TASK DESCRIPTION:
From the first line to the last, set down the material exactly and drop every picture.
=== Section Start ===
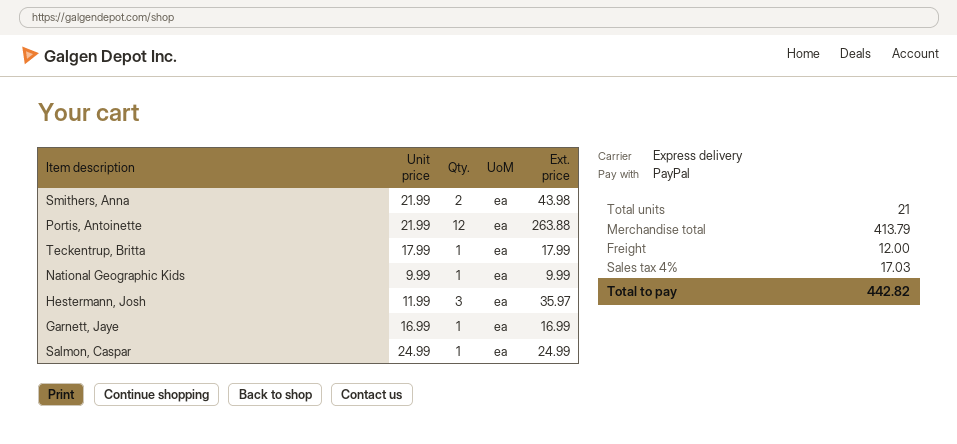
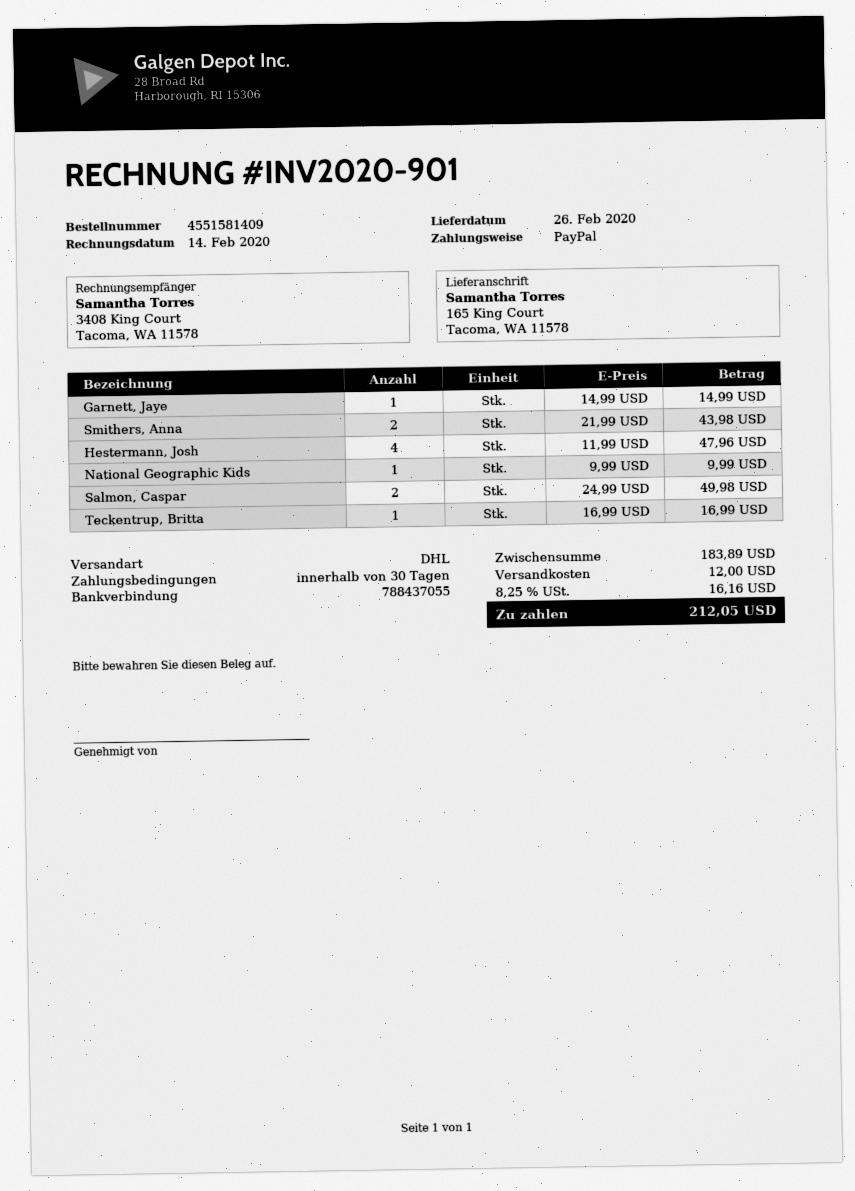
shipping method: express -> DHL
Portis, Antoinette: 12 x 21.99 = 263.88 -> none
Teckentrup, Britta: 1 x 17.99 = 17.99 -> 1 x 16.99 = 16.99
Hestermann, Josh: 3 x 11.99 = 35.97 -> 4 x 11.99 = 47.96
Garnett, Jaye: 1 x 16.99 = 16.99 -> 1 x 14.99 = 14.99
Salmon, Caspar: 1 x 24.99 = 24.99 -> 2 x 24.99 = 49.98
subtotal: 413.79 -> 183.89
tax: 4% = 17.03 -> 8.25% = 16.16
total: 442.82 -> 212.05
=== Section End ===
SOLUTION TO THIS TASK:
shipping method: express -> DHL
Portis, Antoinette: 12 x 21.99 = 263.88 -> none
Teckentrup, Britta: 1 x 17.99 = 17.99 -> 1 x 16.99 = 16.99
Hestermann, Josh: 3 x 11.99 = 35.97 -> 4 x 11.99 = 47.96
Garnett, Jaye: 1 x 16.99 = 16.99 -> 1 x 14.99 = 14.99
Salmon, Caspar: 1 x 24.99 = 24.99 -> 2 x 24.99 = 49.98
subtotal: 413.79 -> 183.89
tax: 4% = 17.03 -> 8.25% = 16.16
total: 442.82 -> 212.05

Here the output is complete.